So some of the bloom was off the rose, so to speak….but the A-Kon memories are all good.   I had time with old friends, made some new ones, and signed a few books.   First load of laundry is done, and I’m leaving the other for tomorrow morning.    I went into the convention with my three pairs of hand-knit socks, and by judicious washing (I took my own towel for drying them, so they wouldn’t “bleed” on hotel white towels)  got through just fine.

Back to work on various fronts tomorrow…starting with a necessary visit to a government bureaucracy and then straight into my editor’s notes on Limits of Power.

30 Comments »

  • Comment by Moira — June 4, 2012 @ 9:09 pm

    1

    Oh wow – sorry that happened (for the man who was killed, of course, but also for everyone on the train). That’s a sad way to end a trip.

    Good to hear the socks survived and thrived on their first foray into the larger world!


  • Comment by Annabel (Mrs Redboots) — June 5, 2012 @ 2:08 am

    2

    Oh that is so sad; I’m so sorry, especially for the loss of your friend. I lost a friend that way at Christmas, and I’m still miserable when I think about him.

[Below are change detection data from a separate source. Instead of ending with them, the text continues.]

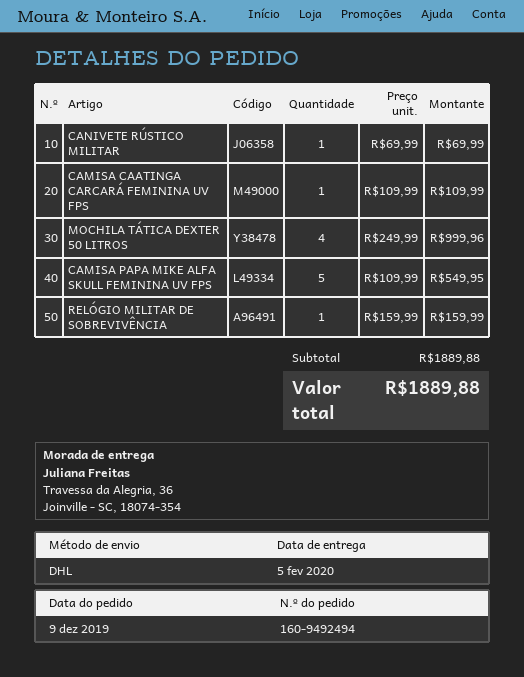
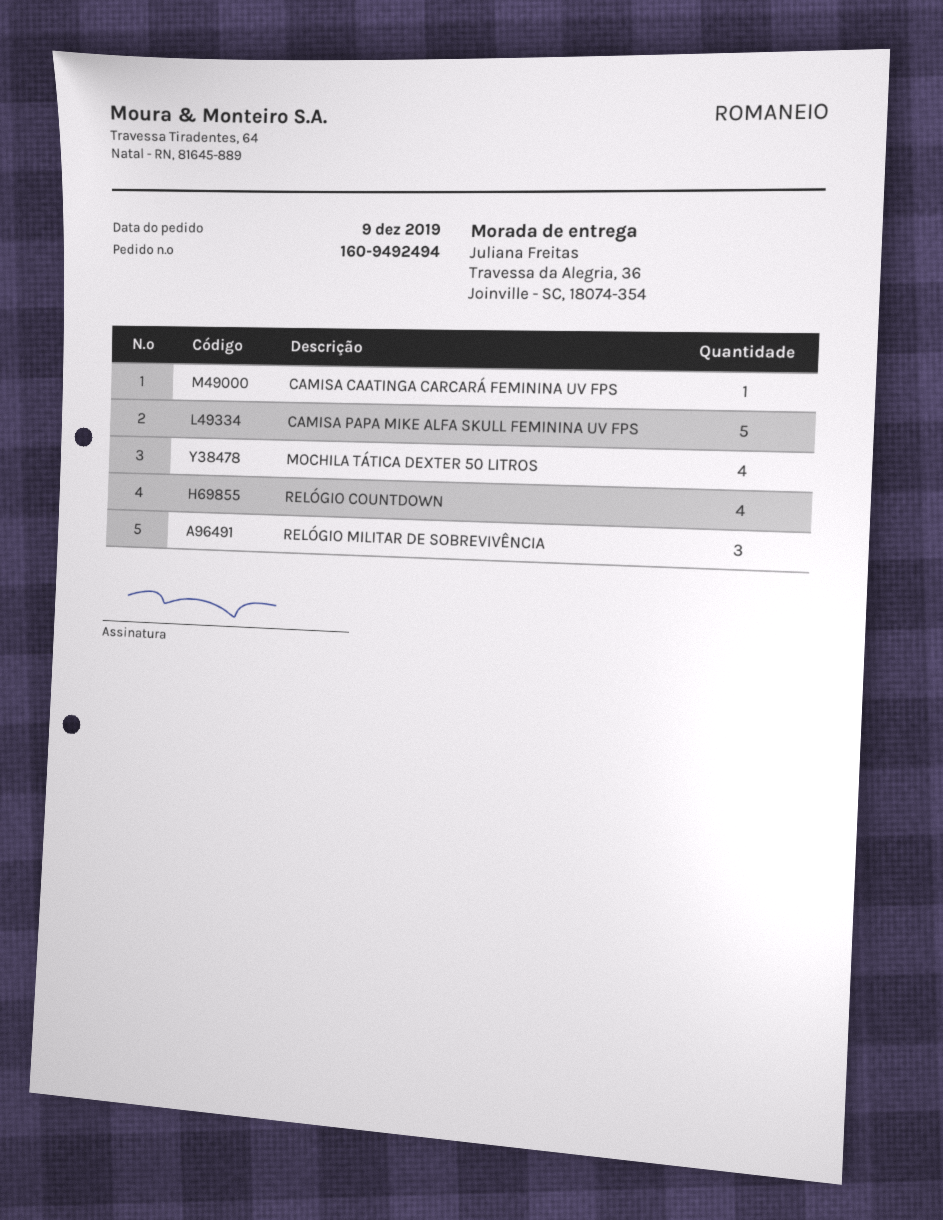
CANIVETE RÚSTICO MILITAR: 1 -> none
RELÓGIO MILITAR DE SOBREVIVÊNCIA: 1 -> 3
RELÓGIO COUNTDOWN: none -> 4

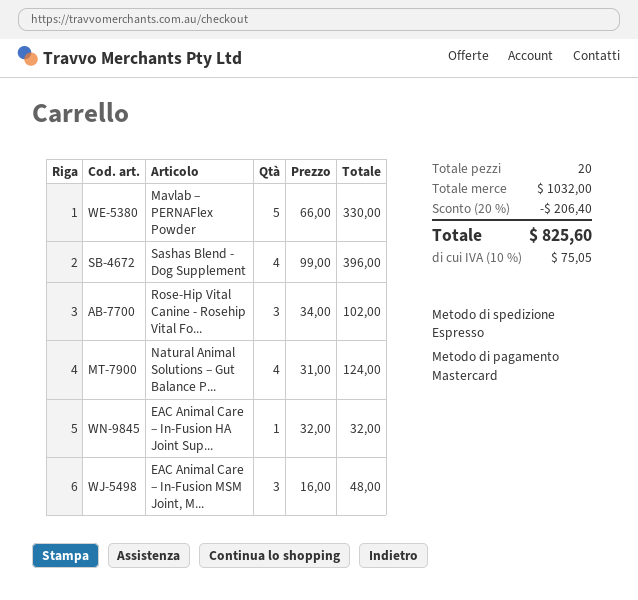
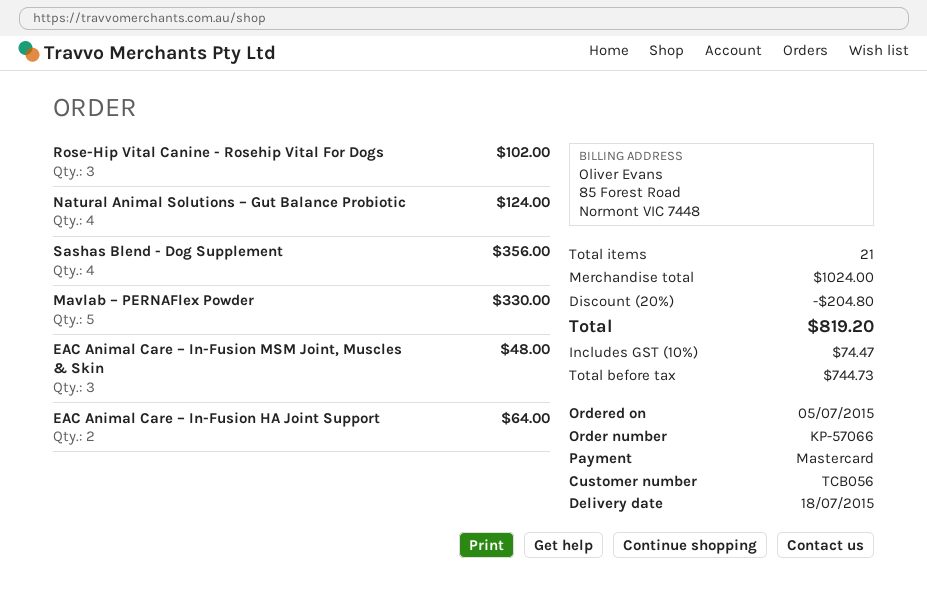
Sashas Blend - Dog Supplement: 4 for 396.00 -> 4 for 356.00
EAC Animal Care – In-Fusion HA Joint Sup...: 1 for 32.00 -> 2 for 64.00
total quantity: 20 -> 21
subtotal: 1032.00 -> 1024.00
discount: 20% = 206.40 -> 20% = 204.80
tax: 10% = 75.05 -> 10% = 74.47
total: 825.60 -> 819.20

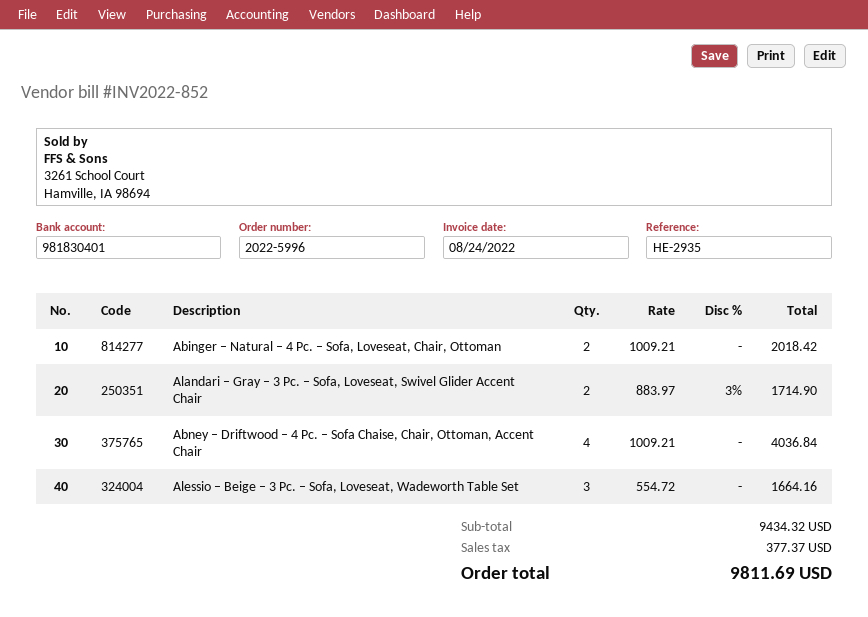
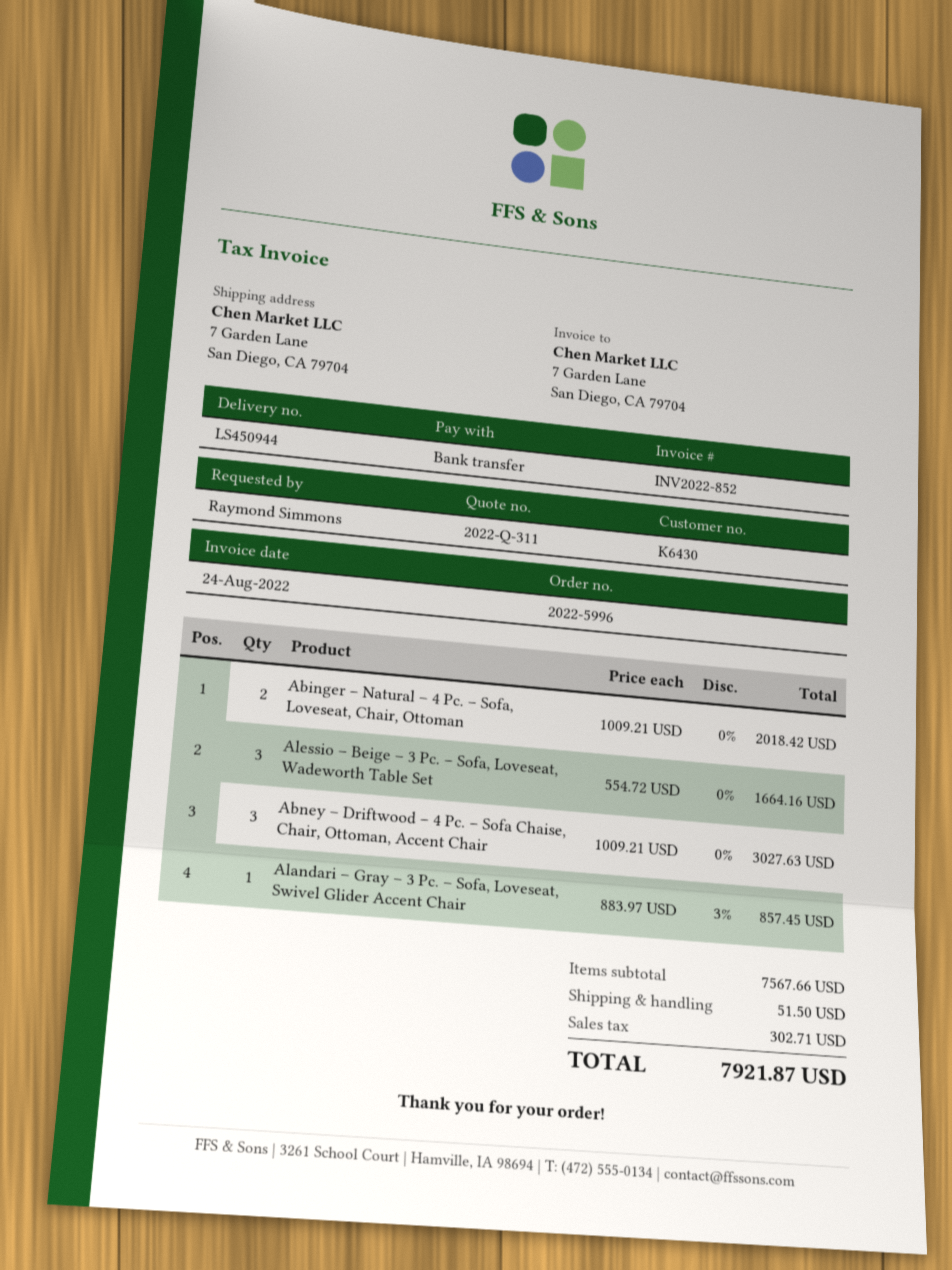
Alandari – Gray – 3 Pc. – Sofa, Loveseat, Swivel Glider Accent Chair: 2 x 883.97 - 3% = 1714.90 -> 1 x 883.97 - 3% = 857.45
Abney – Driftwood – 4 Pc. – Sofa Chaise, Chair, Ottoman, Accent Chair: 4 x 1009.21 = 4036.84 -> 3 x 1009.21 = 3027.63
subtotal: 9434.32 -> 7567.66
shipping: none -> 51.50
tax: 377.37 -> 302.71
total: 9811.69 -> 7921.87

  • Comment by pjm — June 5, 2012 @ 2:24 am

    3

    It is awful when somebody chooses to take their own life. In a train suicide I always feel for the driver, who feels responsible even though no possible action could have saved the person killed. I believe in our Victorian system most drivers will be in such a situation at least once in their careers.


  • Comment by Richard — June 5, 2012 @ 4:25 am

    4

    Both suicides and accidents (when people take short cuts across the tracks – I hear males in their teens and 20s risk it most) happen in front of UK trains too. On some lines, there are also electrocutions. From what I hear, our police nowadays – it wasn’t always so – close the line for a lot longer than two hours.

    What you can never know for sure, Elizabeth, is how many suicides your life and work may have helped prevent.


  • Comment by Richard — June 5, 2012 @ 6:34 am

    5

    Elizabeth, I think it right to counter-balance your friend’s tragedy with a celebration. While you were at A-Kon, I spent Sunday afternoon watching (from home, on television) the Queen’s Diamond Jubilee River Pageant. In the BBC coverage you can get from the internet there is a example it would be hard to beat of a small choir (Royal College of Music Chamber Choir) giving of its best in adverse conditions. Go to 1hr:15 in the highlights http://www.bbc.co.uk/iplayer/episode/b01jmp4y/The_Queens_Diamond_Jubilee_The_Diamond_Jubilee_Thames_Pageant_Highlights/, or about 4hrs:20 in the full http://www.bbc.co.uk/iplayer/episode/b01jmp4t/The_Queens_Diamond_Jubilee_The_Diamond_Jubilee_Thames_Pageant_The_Diamond_Jubilee_Thames_Pageant/ . They should be available until the coming Sunday afternoon and morning respectively (your time).

    If you’ve time for nothing else, stay with the highlights program through to the end credits for some good images from the event. When we see the choir it hasn’t been raining for the whole of their way downriver, only the last hour and a half. From the commentary most of the pieces performed from their boat were purely orchestral, so the singers should have had chances to wait inside, but even if they did their appearance still tells its own story.


  • Comment by elizabeth — June 5, 2012 @ 7:16 am

    6

    I hope Amtrak provides some counseling for engineers whose trains are the instrument of a death. They can’t prevent it, and they’re up front where they see it coming, but too late. It must be worst for them. The passengers don’t see it (having no forward view) until after (if at all.) At least, Fort Worth is one of the places where they change engine crew, and that was (as it happened) only about 20 minutes away from the accident site, so the engineer didn’t have to continue to San Antonio.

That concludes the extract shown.